As mentioned above '#insert filename~~' will be replaced literally by the content of the file filename. This can be written anythere in the template. The file has to be provided

The file to get inserted will be first searched in this starting directory and then, if not found, in its parent directories in ascending order. Thus a file containing function definitions, common titles or footers or anything like this for a group of files can be saved in a directory above them and though provided by its basename only.

#insert C:\\project\\templates\\filename~~

(for Windows here) will be completely replaced by the bare content of 'C:\project\templates\filename'. Thus, in the frequent case when it contains python (like defs of thrases-functions), that content should end with a double tilde. But also portions of simple text can be inserted so. It's because of this, that '#insert ...~~' is not a complete phrase in thrases, it is 'open' to the front. You can do something like:

Sylvia's homepage is #insert C:\\project\\sites\\maintainers\\Sylvia;~~ where you can find ...

and also the more normal:

On <a href="#insert C:\\project\\sites\\maintainers\\Sylvia~~">Sylvia's homepage</a> you can find ...

to paste a piece of simple text into simple text of your template. This would not work with comments, if no double tilde (followed by arbitrary white space) precedes the '#', this and the following characters are rendered.

   The python in thrases   

This mini python is complete besides commands or functions with effects on namespaces.
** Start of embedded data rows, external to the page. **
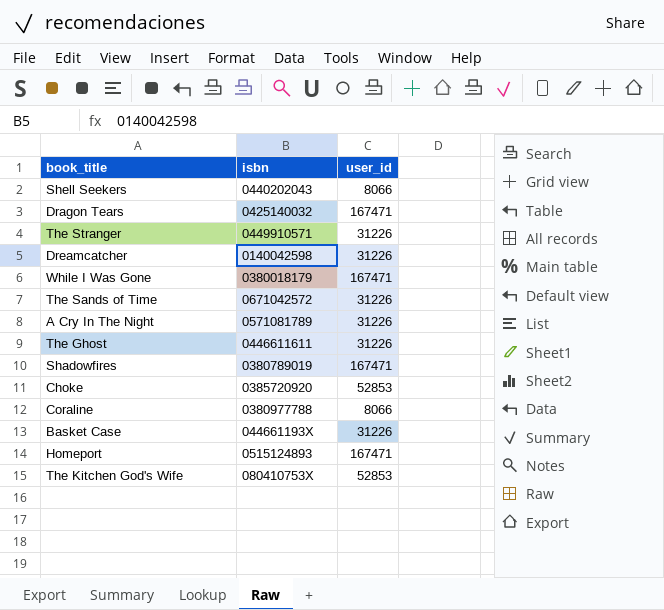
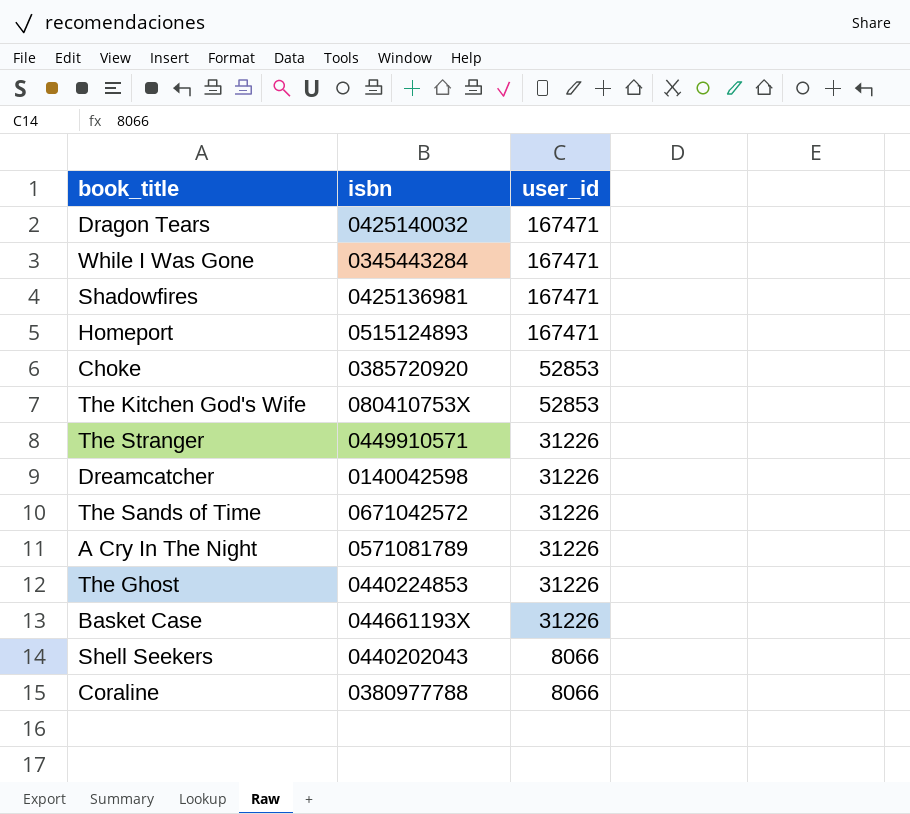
row order: none -> user_id descending
While I Was Gone | isbn: 0380018179 -> 0345443284
Shadowfires | isbn: 0380789019 -> 0425136981
The Ghost | isbn: 0446611611 -> 0440224853

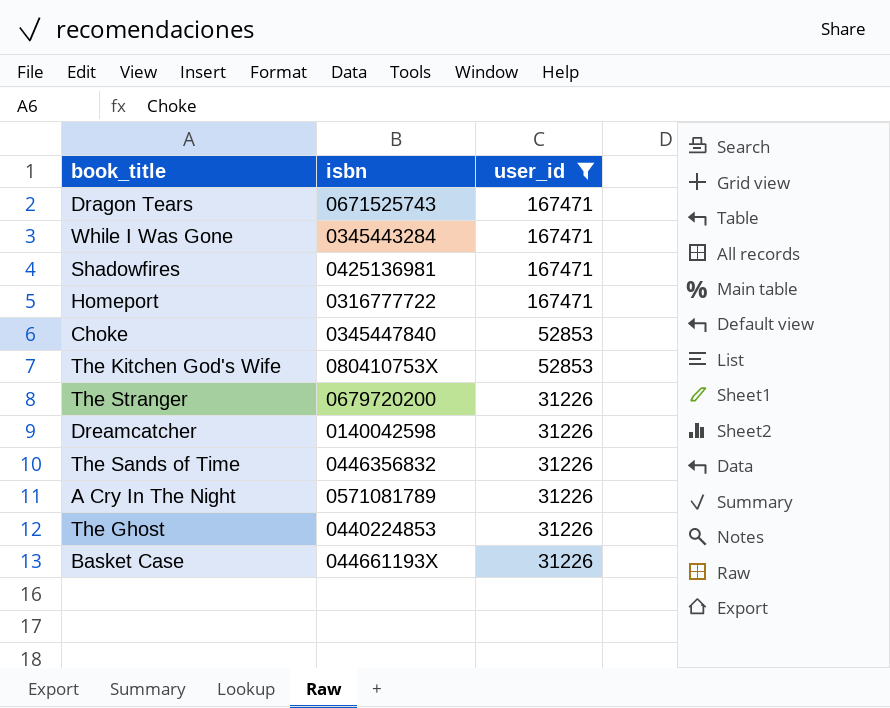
filter: none -> user_id != 8066
Dragon Tears | isbn: 0425140032 -> 0671525743
Homeport | isbn: 0515124893 -> 0316777722
Choke | isbn: 0385720920 -> 0345447840
The Stranger | isbn: 0449910571 -> 0679720200
The Sands of Time | isbn: 0671042572 -> 0446356832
There is no "class" statement in thrases, no "import" and neither "exec" nor "eval". But you have "def", nested too, and creation of objects by assignments. Not by iterable unpacking however - you can unpack of course, but the variables on the left side must already exist. And for functions the *-syntax for argument reaching is not supported. In the body of every function declared by "def" you have the full syntax of thrases with the three possible actions described above.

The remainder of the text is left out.